No, it's the 'databricks workspace' environment that's automatically created when you provision a new databricks workspace in azure. The resource group and storage account are locked down to the databricks service acc only. everyone else including the azure global admin are locked out

@Alberto_Umana

Yes, but the support i received was limited to 'it was caused by databricks - talk to your databricks admin (me) and turn on logging on the storage acc (not possible as because of the 'system deny' permissions which lock me out despite me being the global azure/subscription admin)

I've reached out to databricks support (Ticket Number: #00571565)

but haven't heard anything back

-werners- · ‎12-17-2024

That is strange, I think something went wrong in the deployment of the Databricks environment.
We have 3 databricks workspaces and do not see such behavior.
Any resource deployed on a subscription owned by you is accessible by some kind of admin.

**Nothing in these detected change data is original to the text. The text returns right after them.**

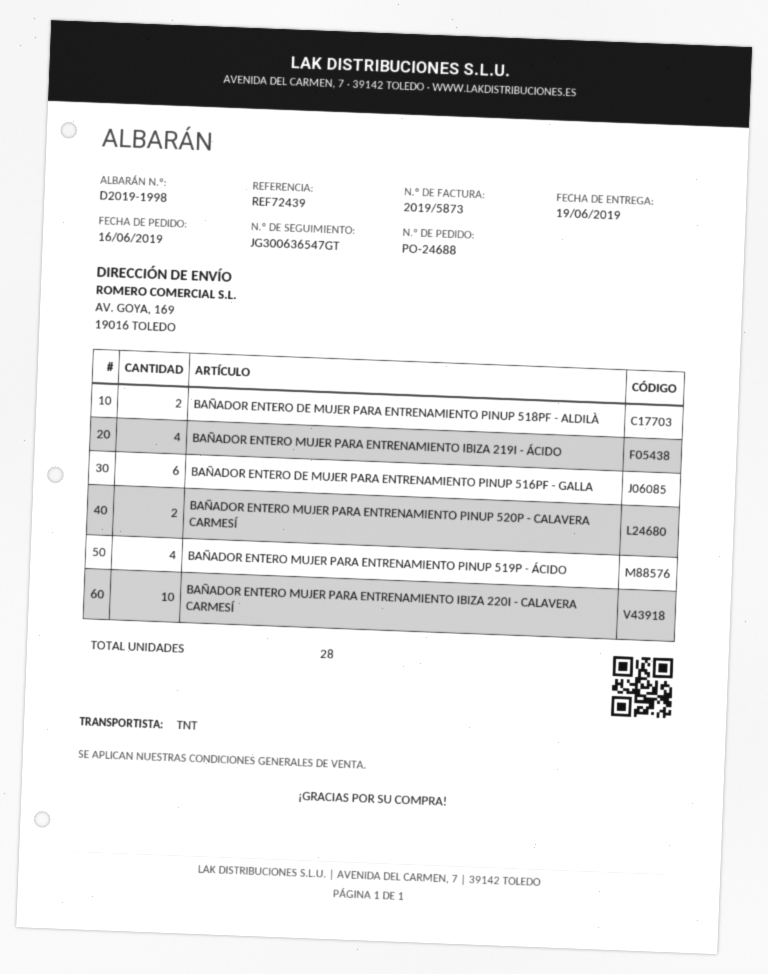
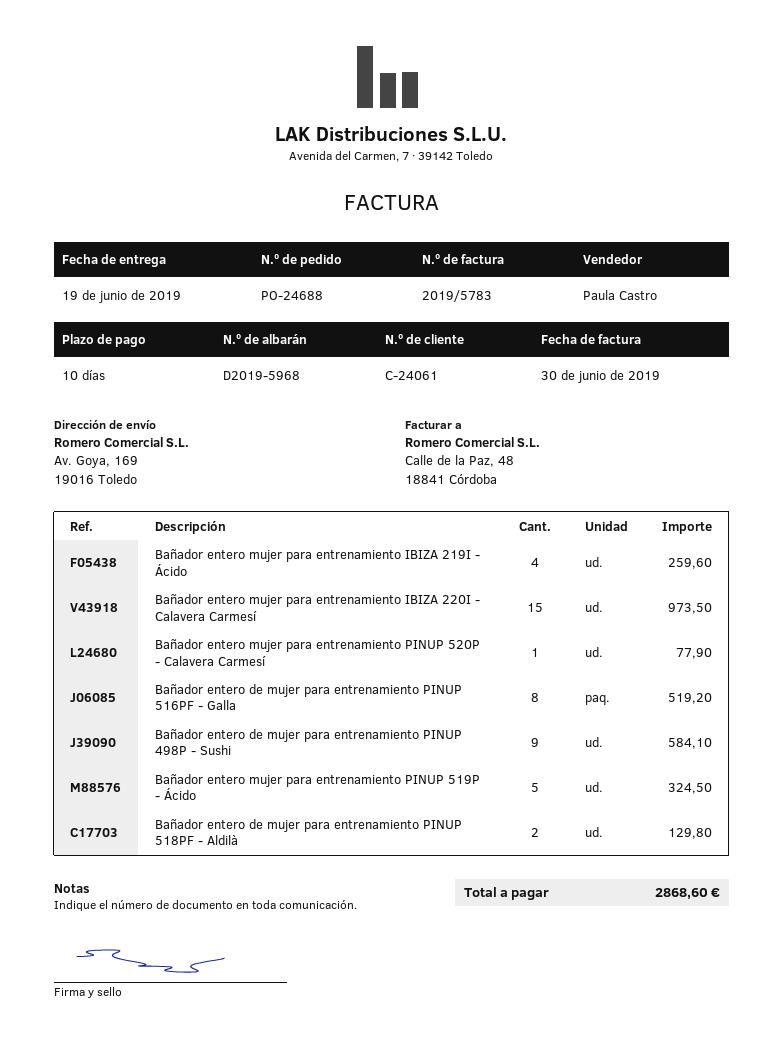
delivery note number: D2019-1998 -> D2019-5968
invoice number: 2019/5873 -> 2019/5783
BAÑADOR ENTERO DE MUJER PARA ENTRENAMIENTO PINUP 516PF - GALLA: 6 -> 8
BAÑADOR ENTERO MUJER PARA ENTRENAMIENTO PINUP 520P - CALAVERA CARMESÍ: 2 -> 1
BAÑADOR ENTERO MUJER PARA ENTRENAMIENTO PINUP 519P - ÁCIDO: 4 -> 5
BAÑADOR ENTERO MUJER PARA ENTRENAMIENTO IBIZA 220I - CALAVERA CARMESÍ: 10 -> 15
Bañador entero de mujer para entrenamiento PINUP 498P - Sushi: none -> 9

There should not be any locked down resource.

jakubk · ‎12-19-2024

@-werners- wrote:
That is strange, I think something went wrong in the deployment of the Databricks environment.
We have 3 databricks workspaces and do not see such behavior.
Any resource deployed on a subscription owned by you is accessible by some kind of admin. There should not be any locked down resource.

https://stackoverflow.com/questions/73064767/how-to-override-deny-assignment-so-that-i-can-access-th...

You can't do this on the managed resource group created by Azure Databricks even if you're owner - it's a resource managed by Databricks

@Alberto_Umana

thanks

-werners- · ‎12-19-2024

OK I understand, the resource group with the workers etc.
Indeed the content of that storage account is not accessible unfortunately.
But this is indeed something to let databricks look into.
Here is the used capacity of our prod env (data lake of 10TB-ish capacity):

Yours seems way off.
Keep us updated.

Alberto_Umana · ‎12-18-2024

Thanks for opening a case with us, we will have a look at it.

Databricks Community

unknown geo redundancy storage events (& costs) in azure databricks resource group

Join Us as a Local Community Builder!

Join us for another BrickTalk: Vibe-Coding Databricks Apps in Replit with Augusto!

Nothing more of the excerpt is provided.